_PROBLEM REQUIREMENTS:_ Go through the entries below and say how many lines contain the string "events"; write only that number.

******************************

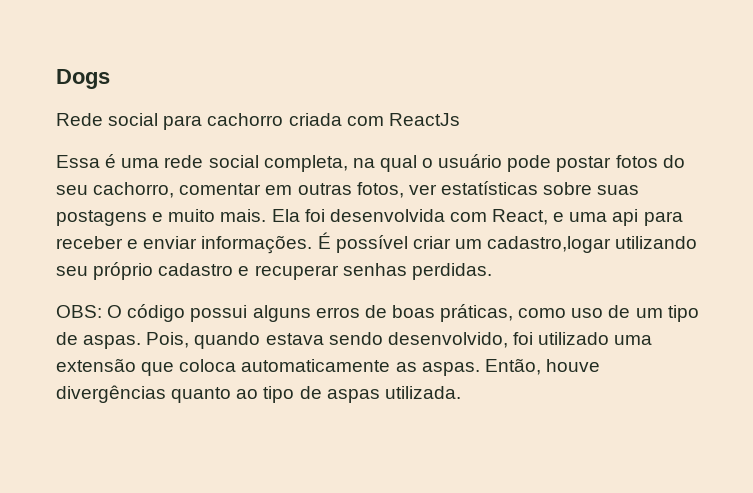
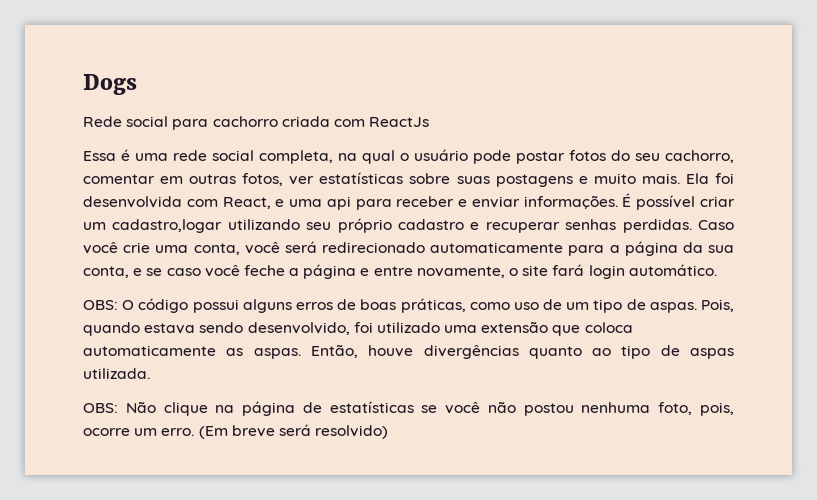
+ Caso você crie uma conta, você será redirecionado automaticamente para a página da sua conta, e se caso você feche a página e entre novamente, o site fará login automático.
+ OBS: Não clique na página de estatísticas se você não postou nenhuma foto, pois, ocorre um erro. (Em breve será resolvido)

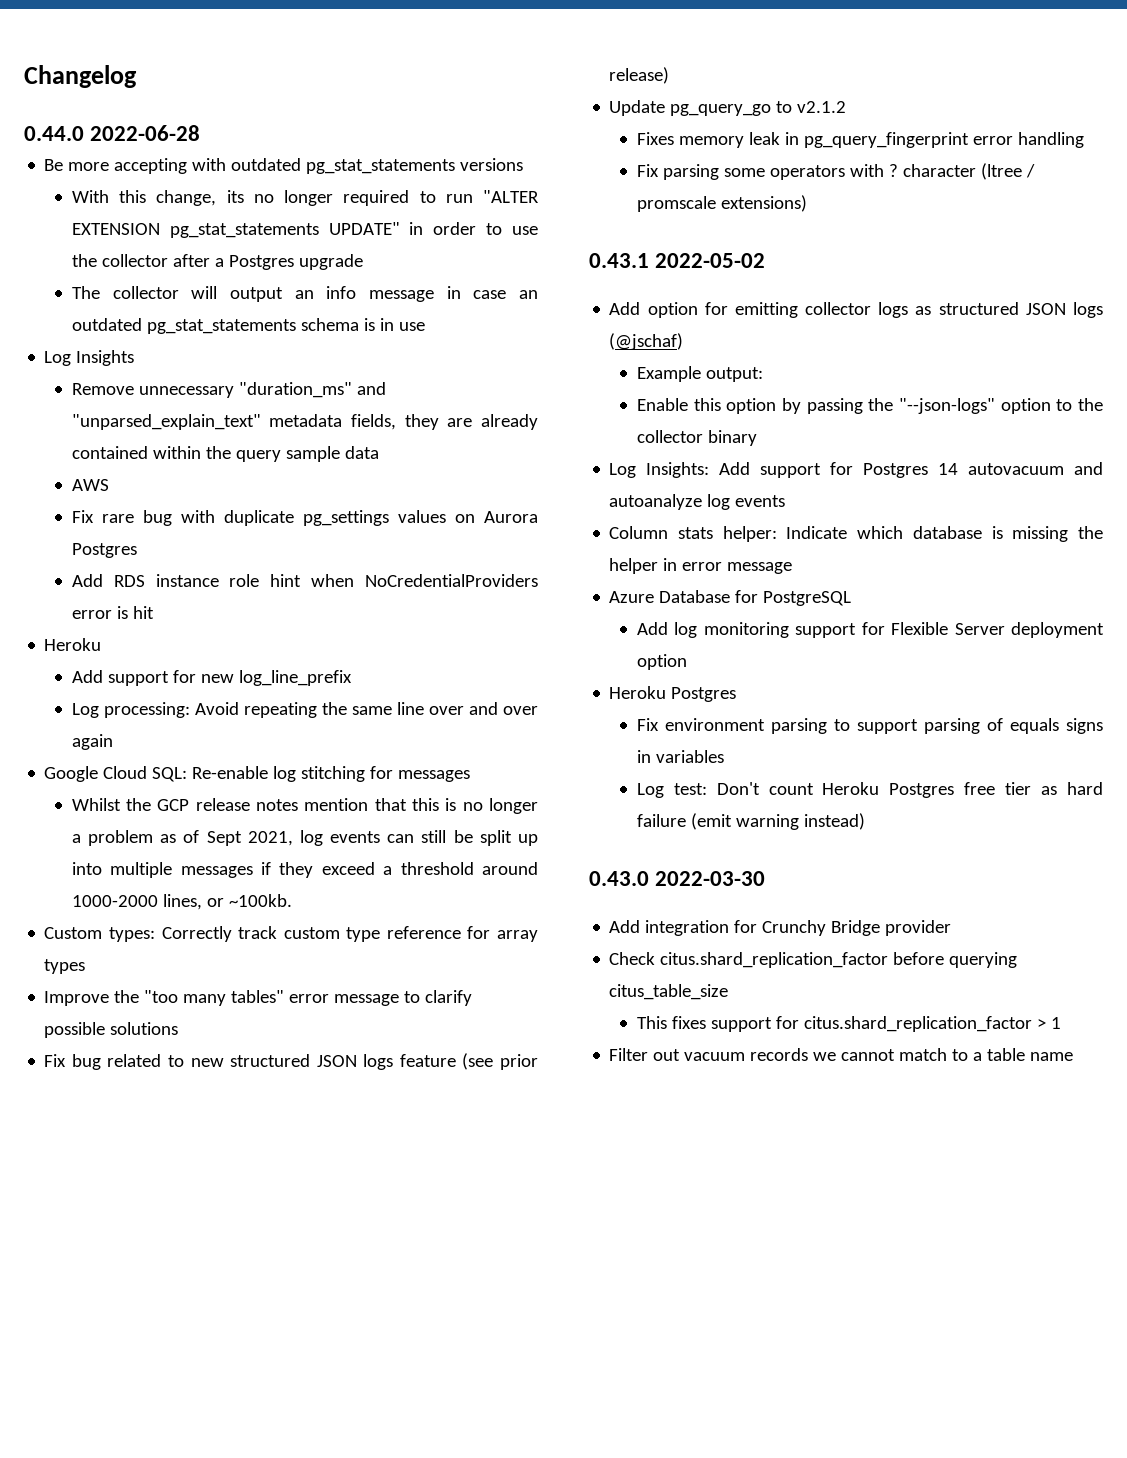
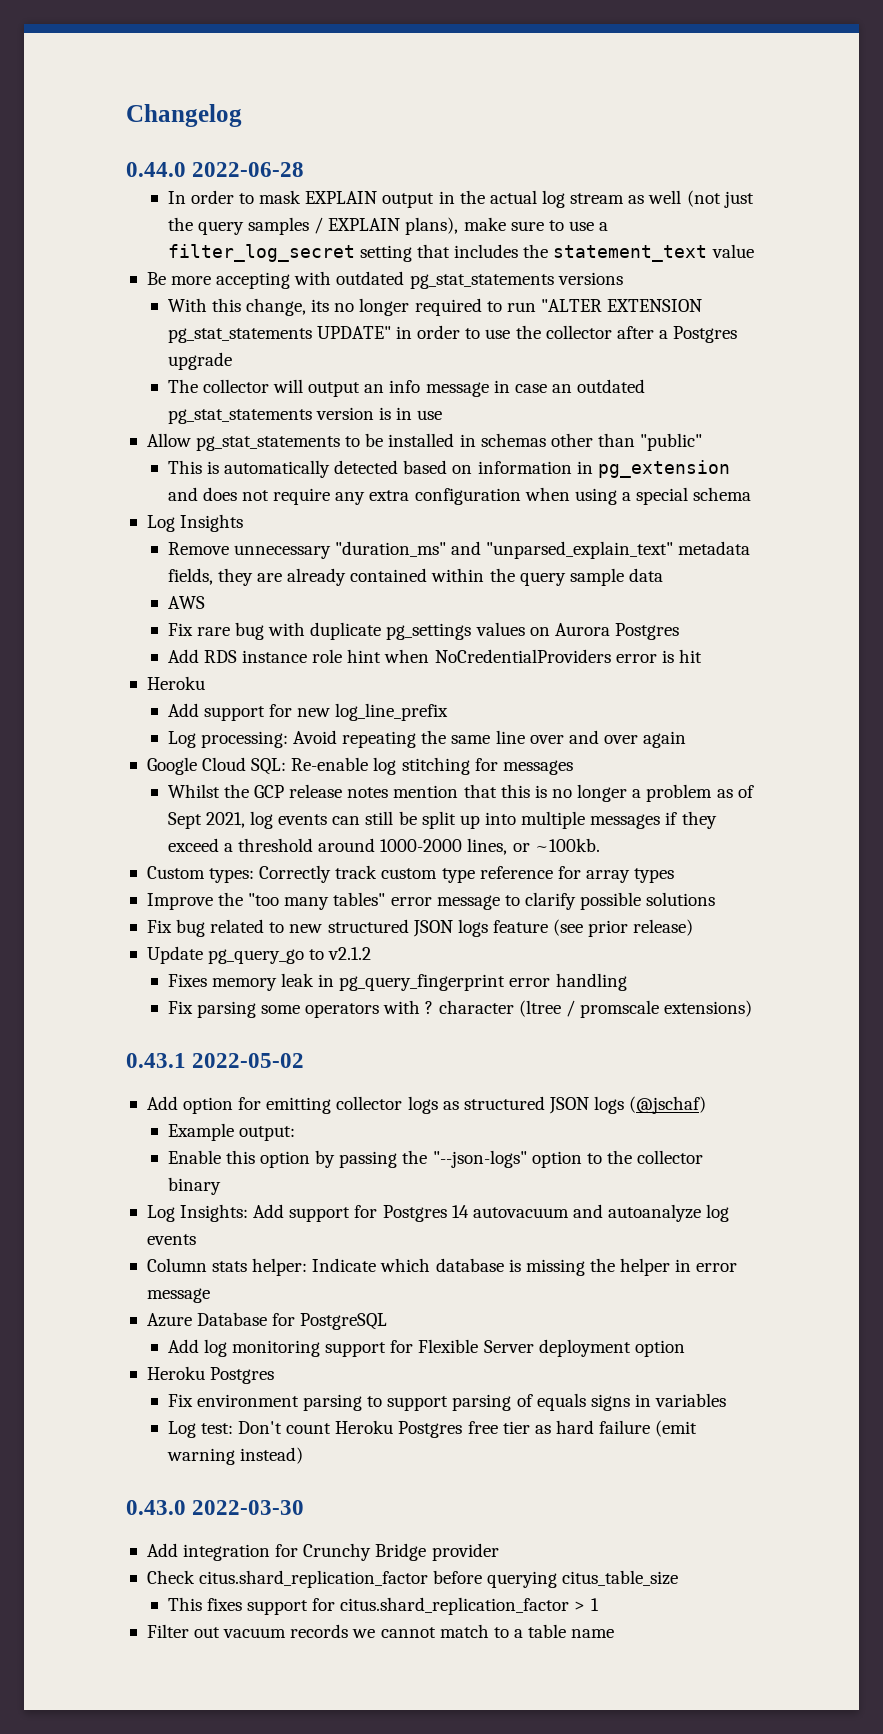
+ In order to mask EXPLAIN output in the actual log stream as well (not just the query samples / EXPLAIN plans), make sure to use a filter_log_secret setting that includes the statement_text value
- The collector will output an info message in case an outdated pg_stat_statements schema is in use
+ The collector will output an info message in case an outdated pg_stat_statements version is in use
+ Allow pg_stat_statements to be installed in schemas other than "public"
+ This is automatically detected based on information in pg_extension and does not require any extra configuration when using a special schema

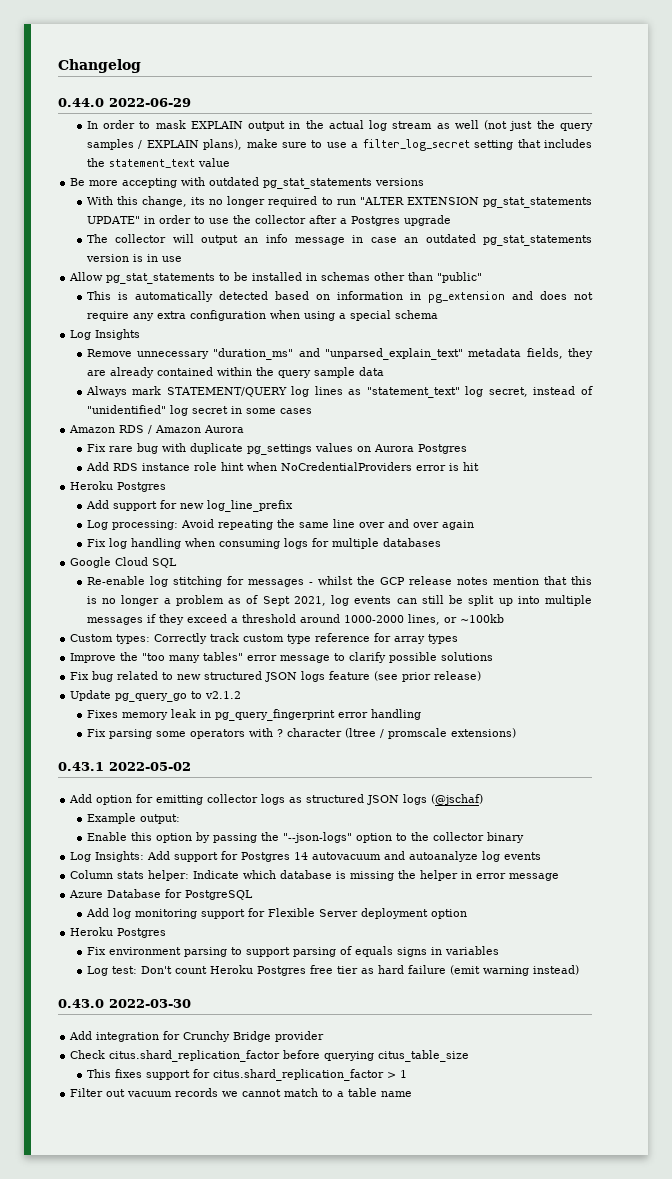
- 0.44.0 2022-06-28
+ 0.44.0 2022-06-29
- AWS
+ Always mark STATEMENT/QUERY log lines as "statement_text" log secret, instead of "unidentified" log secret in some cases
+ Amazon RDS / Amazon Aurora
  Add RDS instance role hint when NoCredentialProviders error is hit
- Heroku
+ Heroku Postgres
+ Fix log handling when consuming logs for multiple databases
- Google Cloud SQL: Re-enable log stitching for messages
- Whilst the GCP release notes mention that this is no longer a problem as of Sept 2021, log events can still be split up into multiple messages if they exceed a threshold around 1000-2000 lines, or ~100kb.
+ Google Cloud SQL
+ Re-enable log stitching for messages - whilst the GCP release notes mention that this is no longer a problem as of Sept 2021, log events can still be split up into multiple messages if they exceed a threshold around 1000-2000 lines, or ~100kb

******************************

_TASK SOLUTION:_ 2